さらに、細胞間コミュニケーションの解析により、難治がんの新たな制御法の開発研究に向けた基本アトラスを作成することができました。
本研究成果が社会に与える影響(本研究成果の意義)
本研究成果により、膵がんに対するバイオマーカーによる画期的な診断、革新的な治療法の開発に向けて貢献できることが期待されます。
特記事項
本研究成果は、米国科学誌「iScience」に、6月22日(水)に公開されました。
タイトル:“Establishment of a reference single-cell RNA sequencing”

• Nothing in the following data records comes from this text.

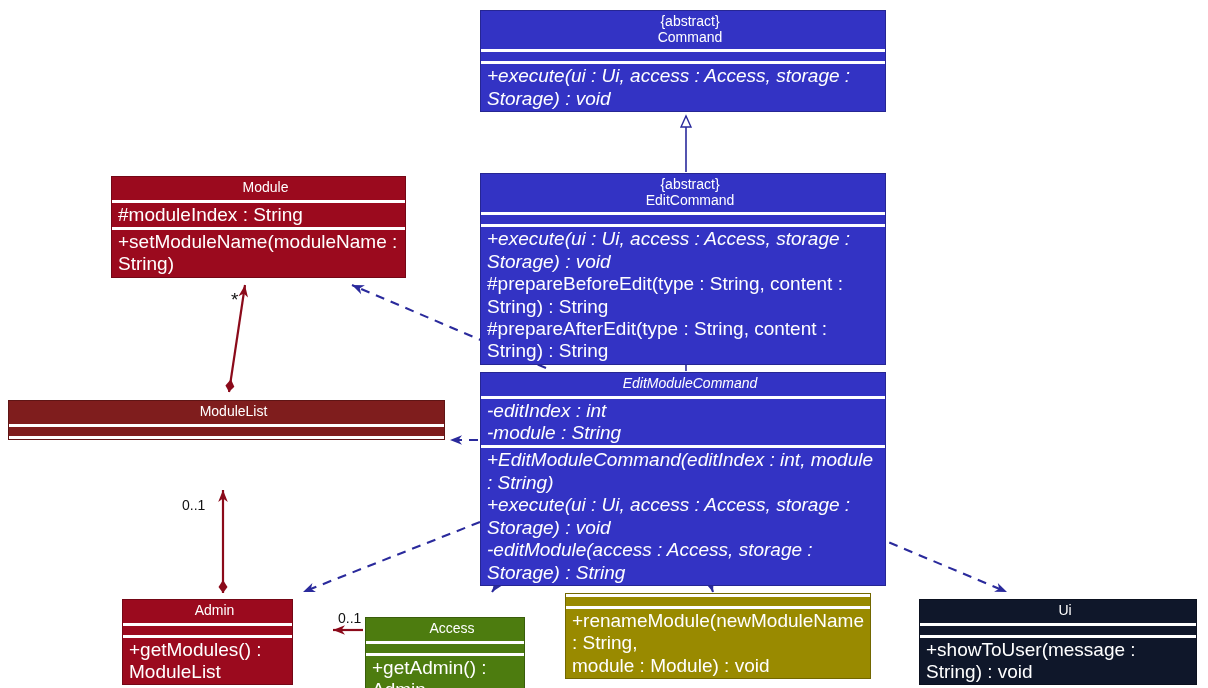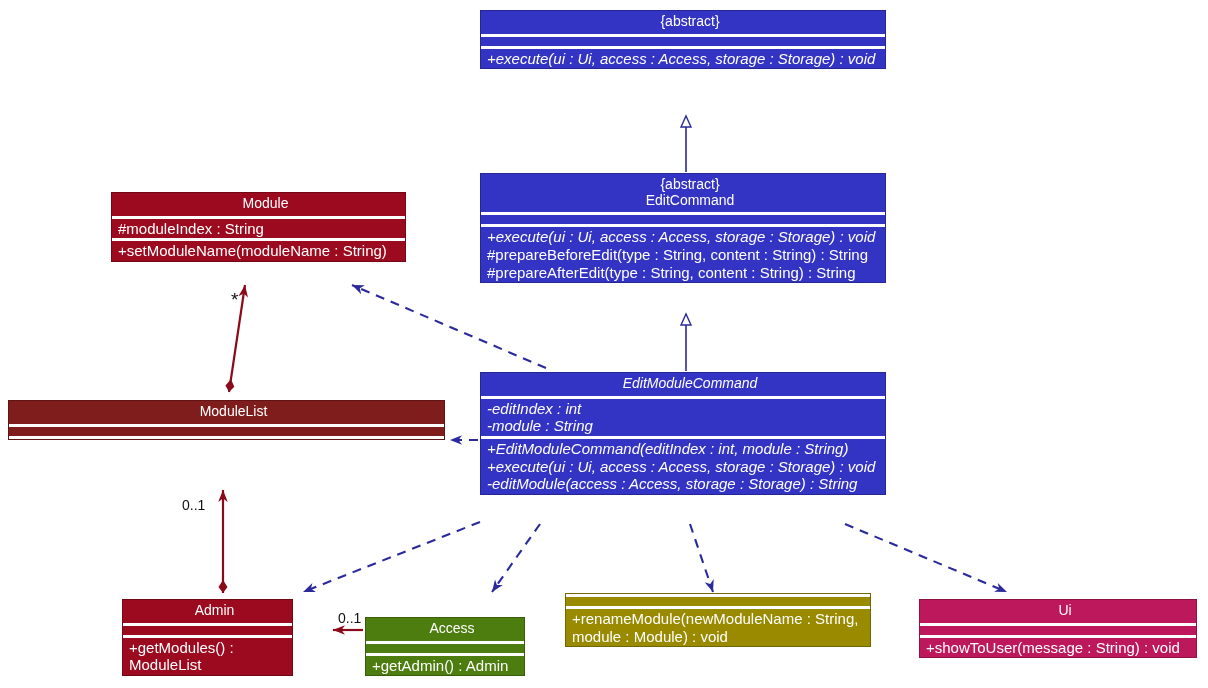"Command" div.name-text { html: none -> <div>Command</div> }
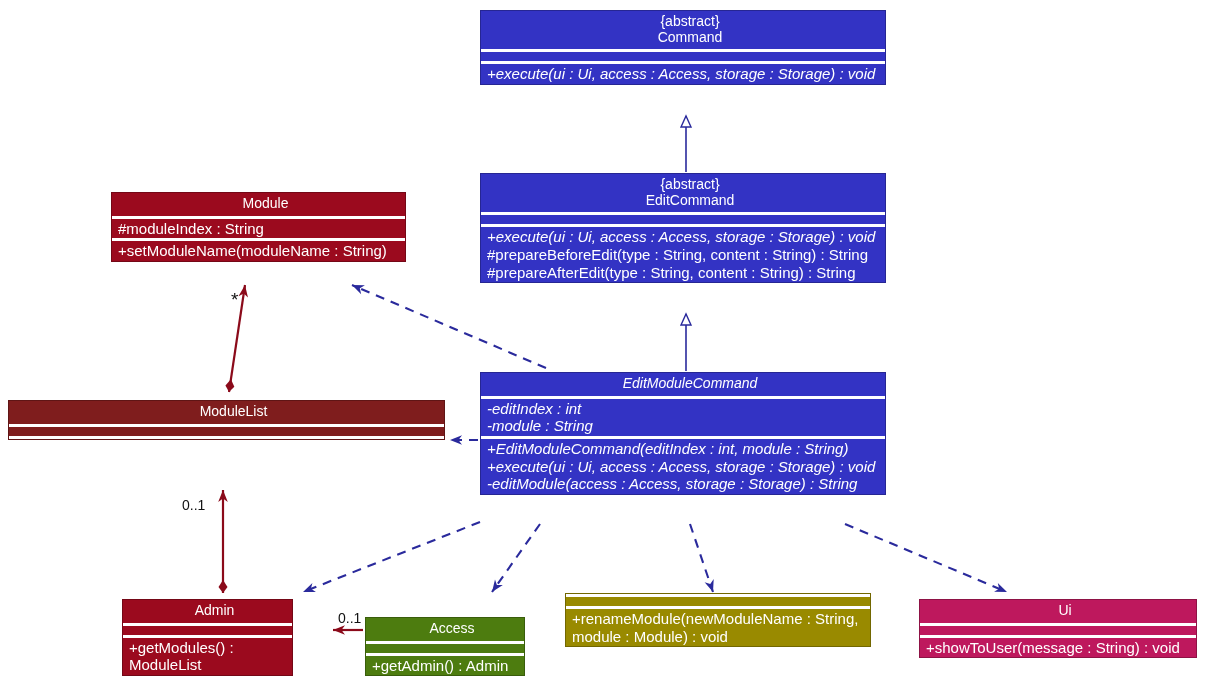"+execute(ui : Ui, access :" .row { font-size: 15px -> 19px }
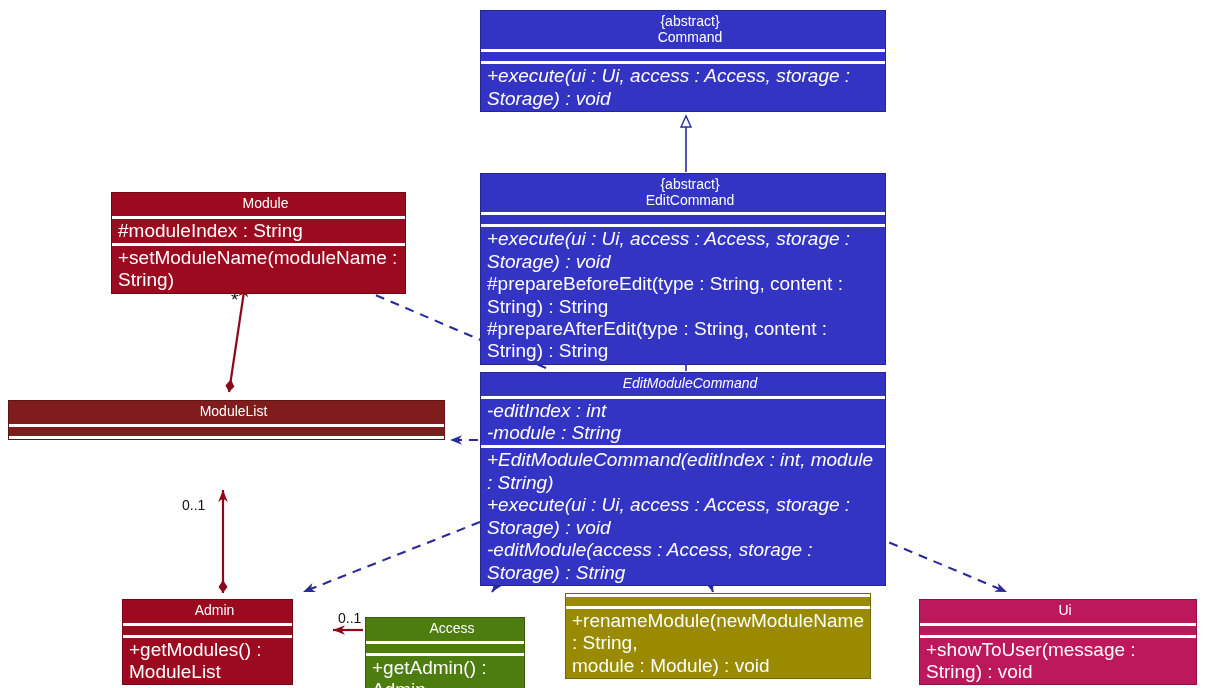"Module" div.uml-class { top: 192px -> 176px }
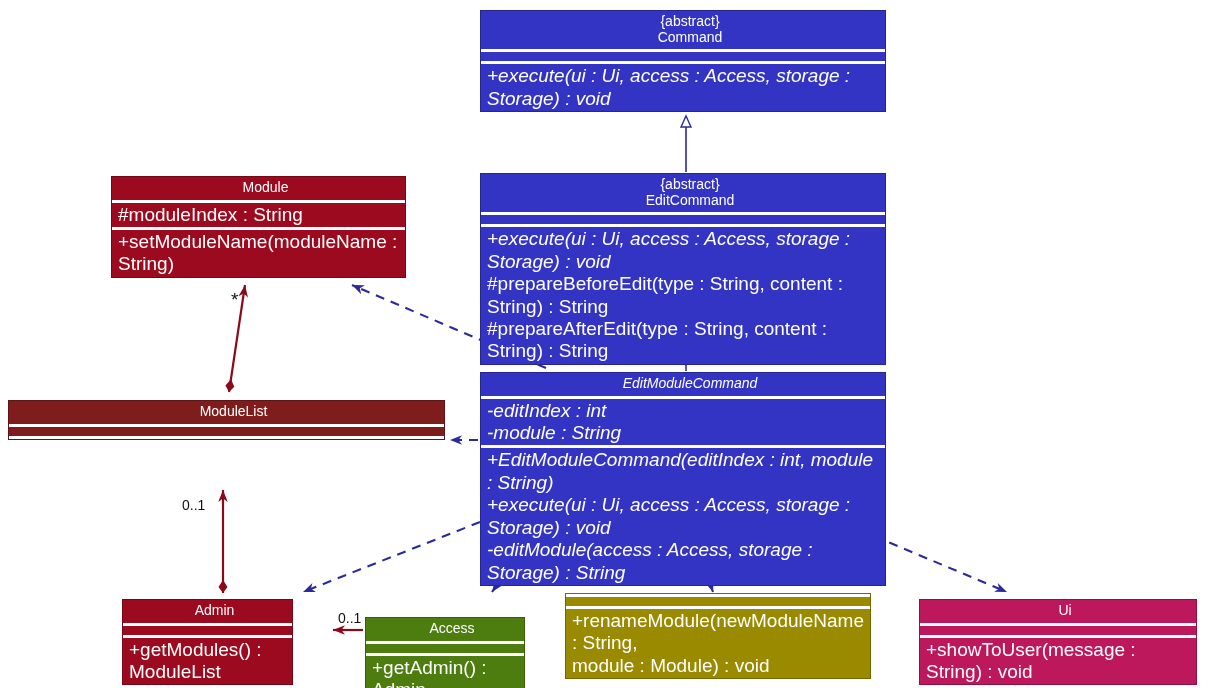"Ui" div.uml-class { background: #be185d -> #0f172a }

著者名:Ryota Chijimatsu1,2,Shogo Kobayashi3, Yu Takeda3, Masatoshi Kitakaze3, Shotaro Tatekawa4, Yasuko Arao1, Mika Nakayama1, Naohiro Tachibana5, Taku Saito5, Daisuke Ennishi2, Shuta Tomida2, Kazuki Sasaki3, Daisaku Yamada3, Yoshito Tomimaru3, Hidenori Takahashi3, Daisuke Okuzaki6, Daisuke Motooka6, Takahito Ohshiro7, Masateru Taniguchi7, Yutaka Suzuki8, Kazuhiko Ogawa4, Masaki Mori3,9, Yuichiro Doki3, Hidetoshi Eguchi3*, Hideshi Ishii1*
1. 大阪大学 大学院医学系研究科附属最先端医療イノベーションセンター 疾患データサイエンス学
2. 岡山大学 岡山大学病院 ゲノム医療総合推進センター
3. 大阪大学 大学院医学系研究科 消化器外科学
4. 大阪大学 大学院医学系研究科 放射線治療学
5. 東京大学 大学院医学系研究科 整形外科学
6. 大阪大学 微生物病研究所 遺伝情報実験センター
7. 大阪大学 産業科学研究所
8. 東京大学 大学院新領域創成科学研究科 システム医科学講座 メディカル情報生命専攻
9. 東海大学 大学院医学研究科
DOI:https://doi.org/10.1016/j.isci.2022.104659
なお、本研究は、石井秀始特任教授(常勤)と大阪大学大学院医学系研究科の江口英利教授、土岐祐一郎教授、森正樹名誉教授らの研究費として、科研費基盤研究(15H05791、20H00541)、萌芽研究(21K19526)、先進ゲノム解析研究推進プラッフォトーム(16H06279)等の一環として行われました。
参考URL
大阪大学 大学院医学系研究科 疾患データサイエンス学
http:www.med.osaka-u.ac.jp/pub/mds
用語説明
- 膵がん
極めて難治です。全18がん種の中で最難治の代表格です。
- シングル細胞解析
単一細胞レベルでRNAシークエンスを可能とする画期的な技術です。
- がん微小環境
がん上皮細胞だけでなく、線維がん細胞、免疫細胞も含まれます。がんの悪性化にとって有利なシステムを構築していると考えられます。その究明が喫緊の課題となっていました。